L’accusation de fraude semblait être du harcèlement de la part des États-Unis de Huawei, qui est en concurrence féroce avec les géants de la technologie américains pour le contrôle du marché nord-américain des télécommunications. Washington a également placé Huawei sur une liste noire d’exportation, lui refusant l’accès à des technologies clé.

En accusant Meng, les États-Unis agissaient bien au-delà de leur juridiction dans « une portée impériale » excessive à son pire, selon John Price, professeur émérite d’histoire à l’Université de Victoria.

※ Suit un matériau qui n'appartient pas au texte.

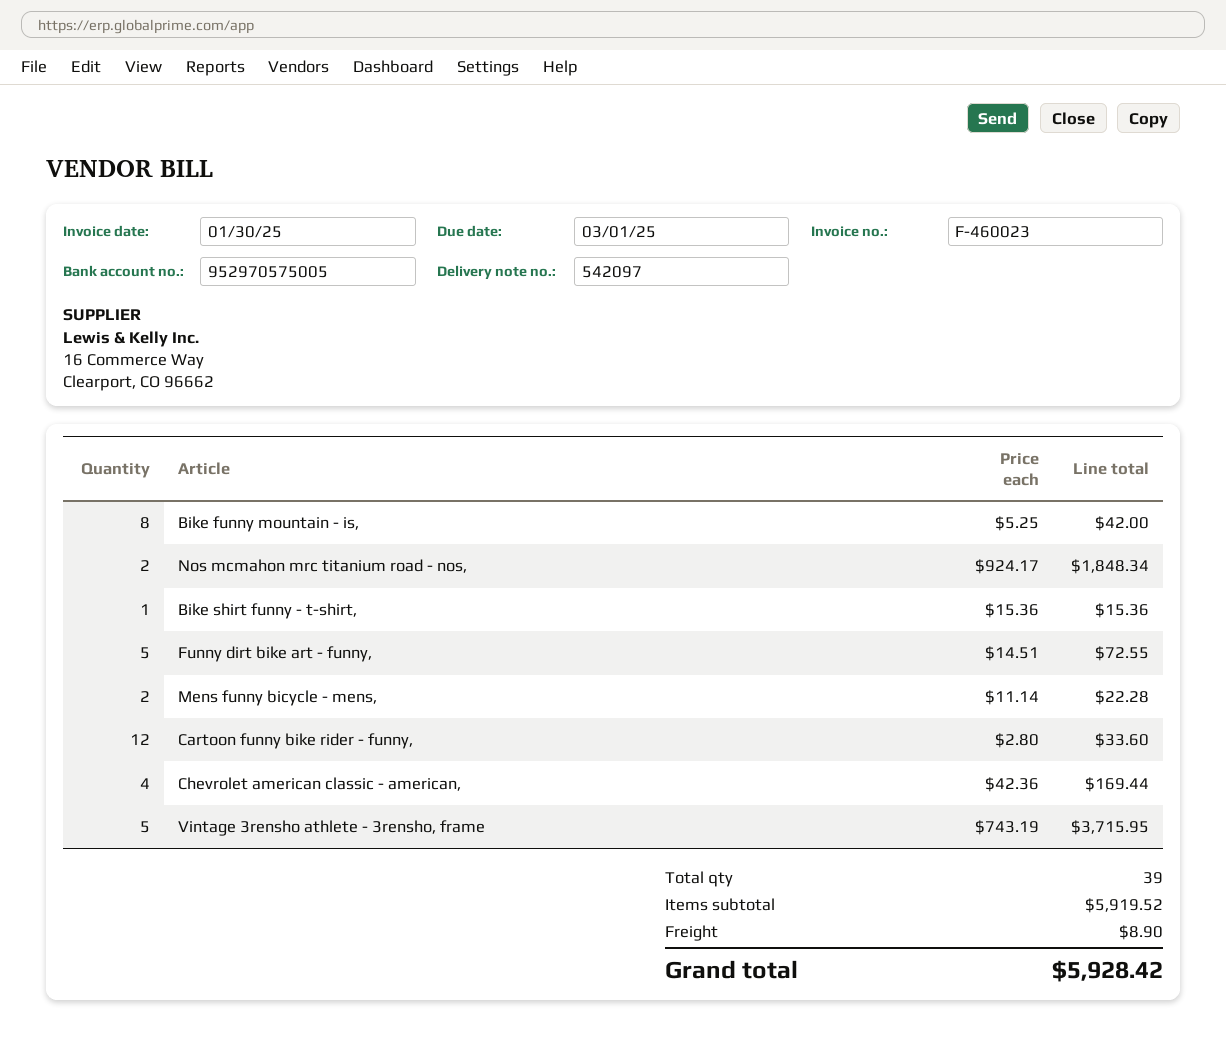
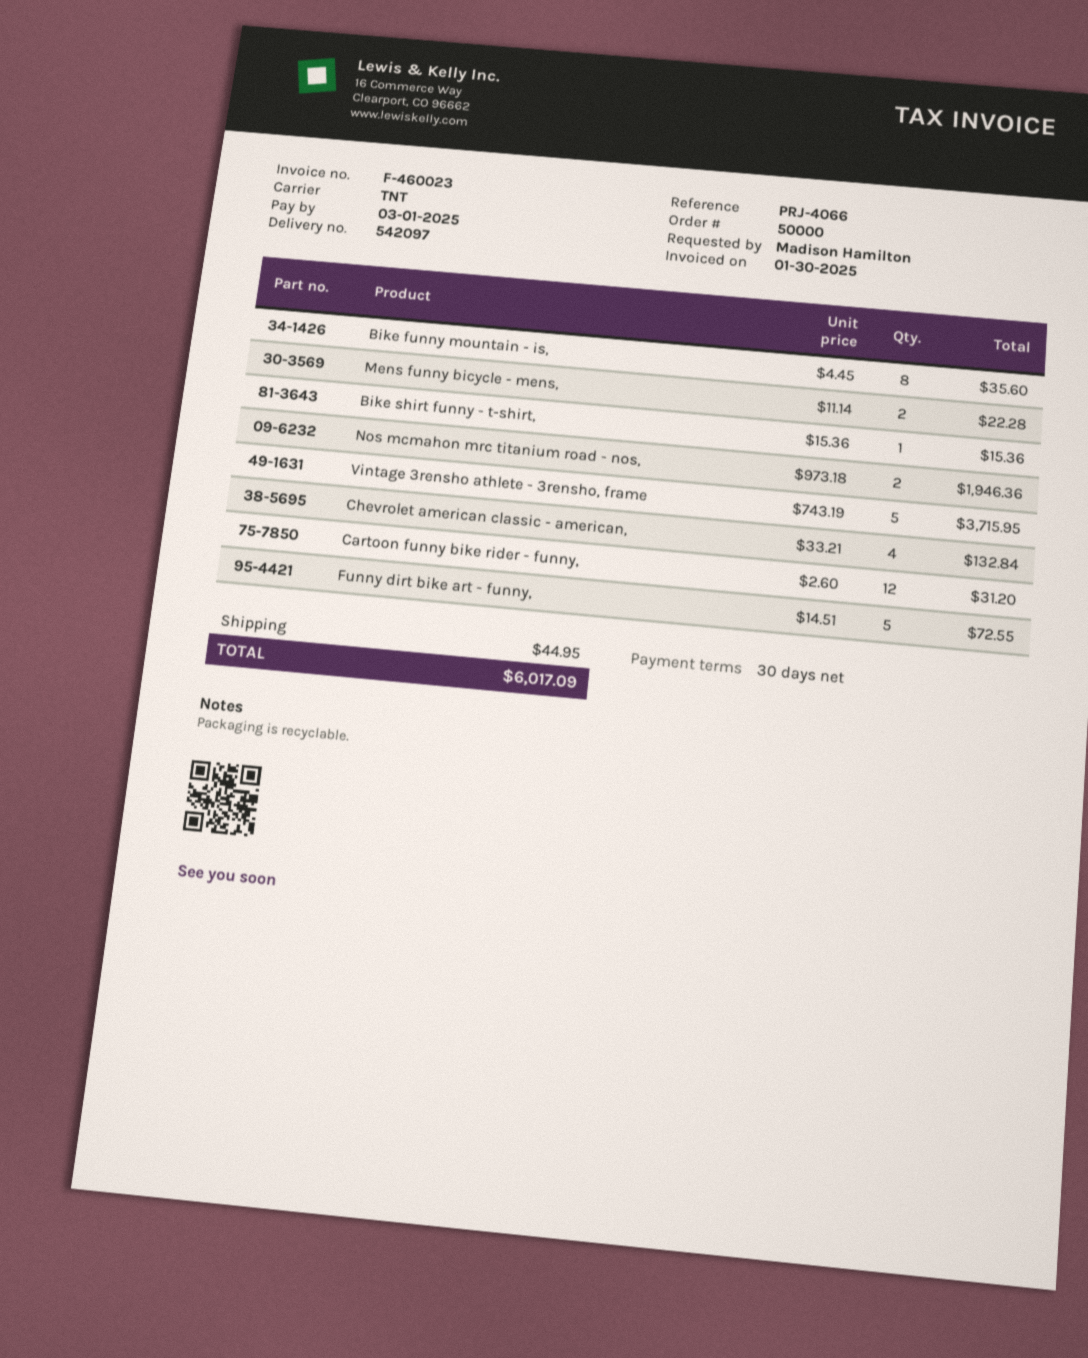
Bike funny mountain - is,: 8 x 5.25 = 42.00 -> 8 x 4.45 = 35.60
Nos mcmahon mrc titanium road - nos,: 2 x 924.17 = 1848.34 -> 2 x 973.18 = 1946.36
Cartoon funny bike rider - funny,: 12 x 2.80 = 33.60 -> 12 x 2.60 = 31.20
Chevrolet american classic - american,: 4 x 42.36 = 169.44 -> 4 x 33.21 = 132.84
shipping: 8.90 -> 44.95
total: 5928.42 -> 6017.09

En outre, la « fraude » de Meng, commise au nom de Huawei, était une tentative de contourner les sanctions de l’administration Trump contre l’Iran - sanctions promulguées au mépris du traité nucléaire signé entre l’Iran et l’administration Obama et approuvé par le Conseil de sécurité de l’ONU, le Conseil de sécurité de l’ONU, et l’UE, dans l’espoir de réduire le risque de guerre nucléaire.

Compte tenu de l’accusation douteuse portée contre Meng par les États-Unis – visant à appliquer les sanctions capricieuses de Trump et à harceler un concurrent de la domination technologique américaine – Ottawa aurait dû refuser de coopérer avec la demande d’extradition des États-Unis. Cela aurait été tout à fait dans le cadre de nos droits légaux en vertu de la Loi sur l’extradition du Canada, selon Gary Botting, avocat spécialisé dans l’extradition.

Mais au lieu de cela, le gouvernement Trudeau a capitulé. Et il a tenté de déguiser sa soumission à Washington en citant le respect de « l’État de droit » – cela en choisissant d’ignorer le mépris beaucoup plus grave de l’« État de droit » de la part des États-Unis en exigeant que Meng applique les sanctions américaines illégales contre l’Iran.

C’était la soumission lâche et sans scrupules du Canada à la demande d’extradition des États-Unis qui a placé Meng en résidence surveillée à Vancouver – et qui a incité la Chine à riposter en emprisonnant les deux Michaels.

Demander des « règlements de compte » et à des « représailles » contre une superpuissance dotée de l’arme nucléaire est insensé et provocateur — cela surtout lorsque nous avons jeté la première pierre.